──────── Material for the task

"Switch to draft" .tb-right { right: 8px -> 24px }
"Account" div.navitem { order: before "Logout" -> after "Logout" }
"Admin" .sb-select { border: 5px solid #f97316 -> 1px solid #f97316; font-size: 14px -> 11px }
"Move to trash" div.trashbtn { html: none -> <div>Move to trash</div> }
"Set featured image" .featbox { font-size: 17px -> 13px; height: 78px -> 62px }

────────────────
──────── Material for the task

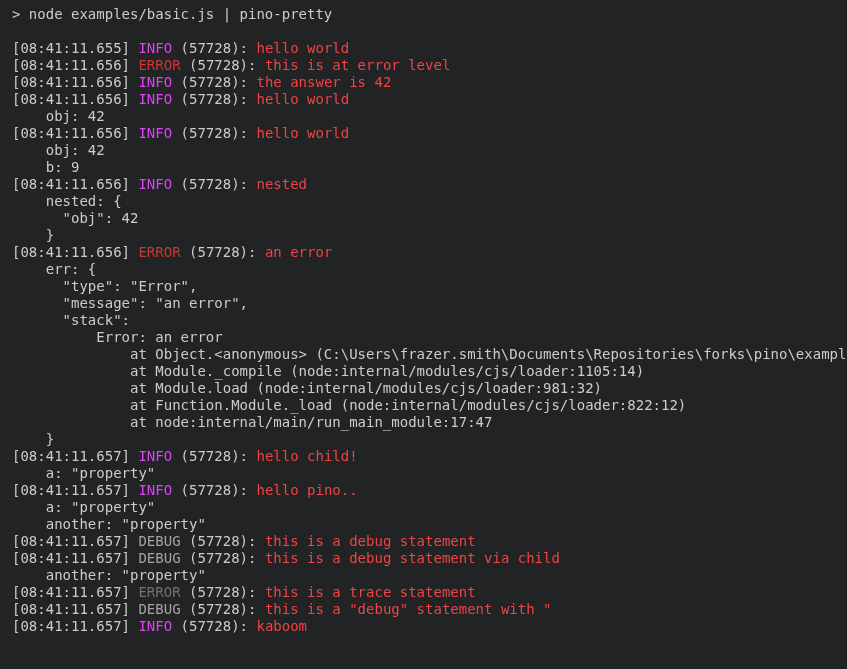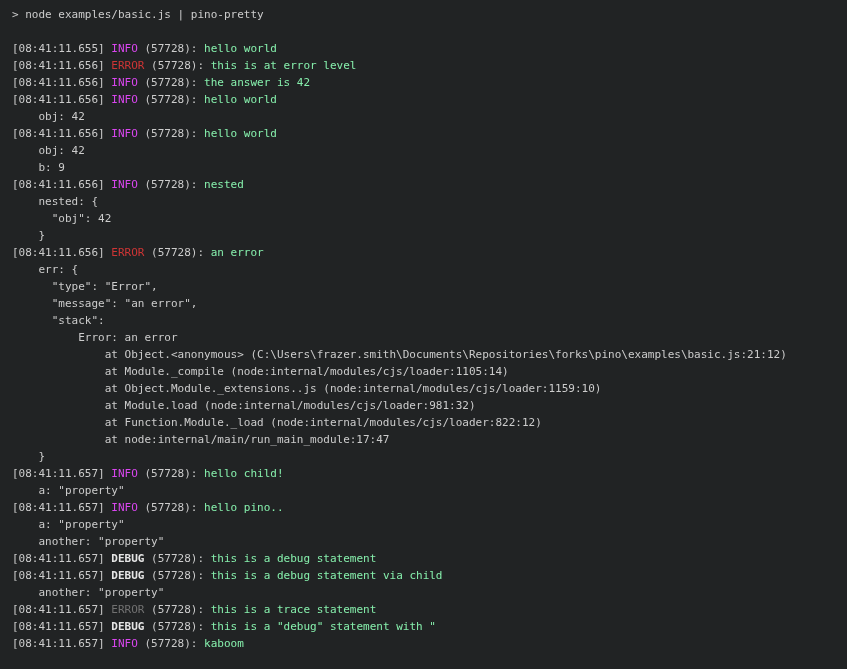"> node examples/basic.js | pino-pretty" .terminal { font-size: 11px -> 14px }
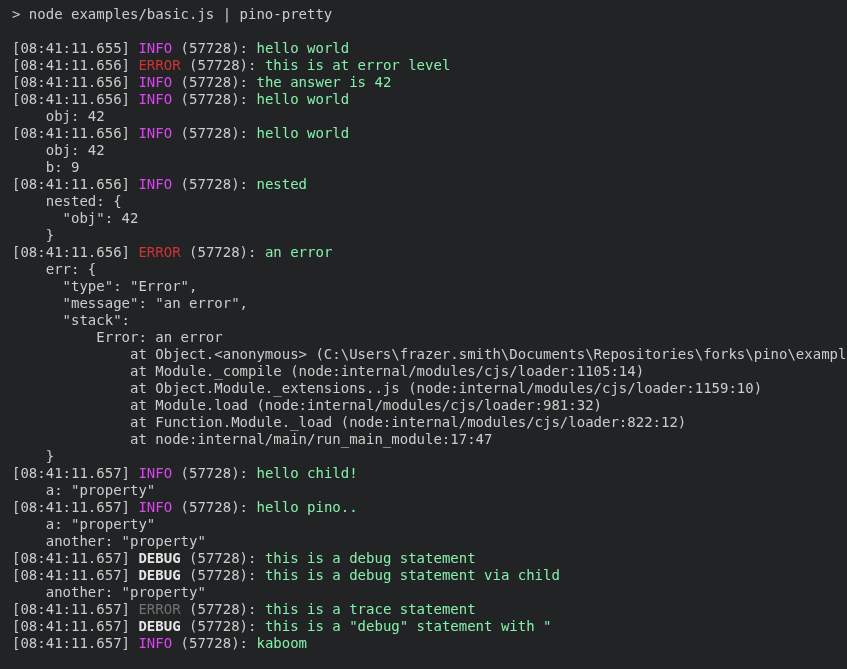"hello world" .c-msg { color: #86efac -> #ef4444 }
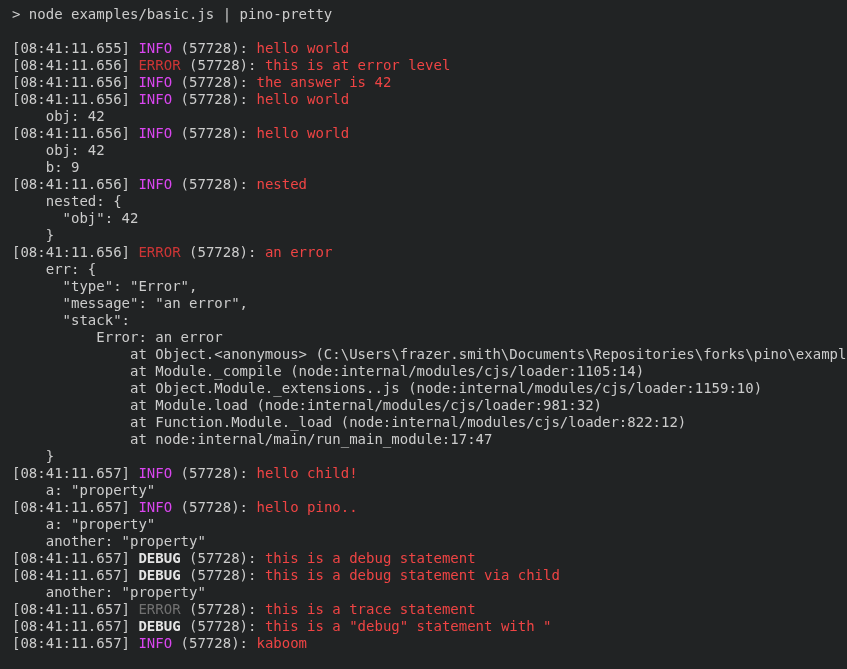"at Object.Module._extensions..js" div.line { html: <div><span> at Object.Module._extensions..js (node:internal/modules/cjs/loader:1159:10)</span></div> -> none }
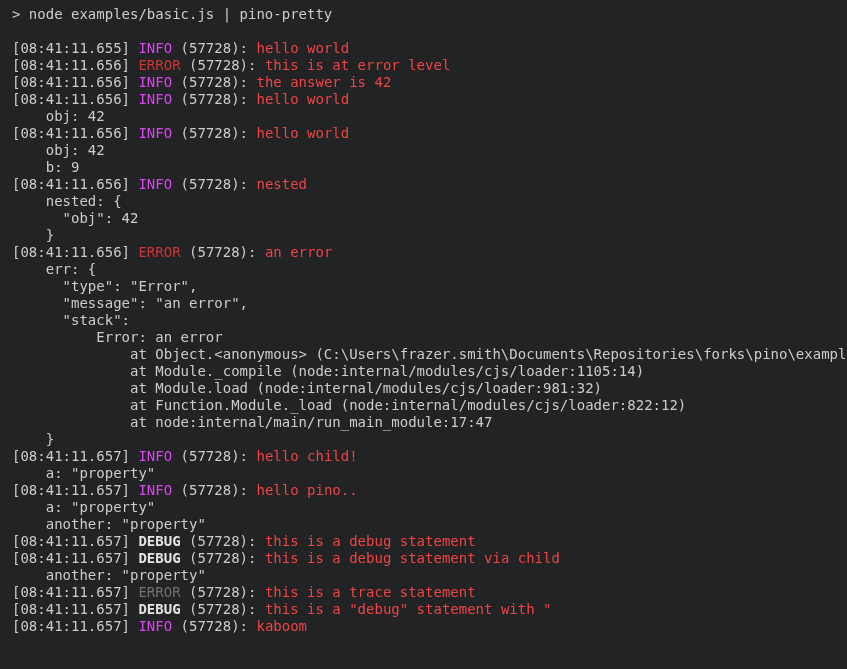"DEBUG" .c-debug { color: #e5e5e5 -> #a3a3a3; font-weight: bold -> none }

────────────────

*About this task:* Look above for the line containing "border: 5px solid". Output from there through the line containing "font-size: 17px ->", exactly and inclusively.

*Answer to the problem:*
"Admin" .sb-select { border: 5px solid #f97316 -> 1px solid #f97316; font-size: 14px -> 11px }
"Move to trash" div.trashbtn { html: none -> <div>Move to trash</div> }
"Set featured image" .featbox { font-size: 17px -> 13px; height: 78px -> 62px }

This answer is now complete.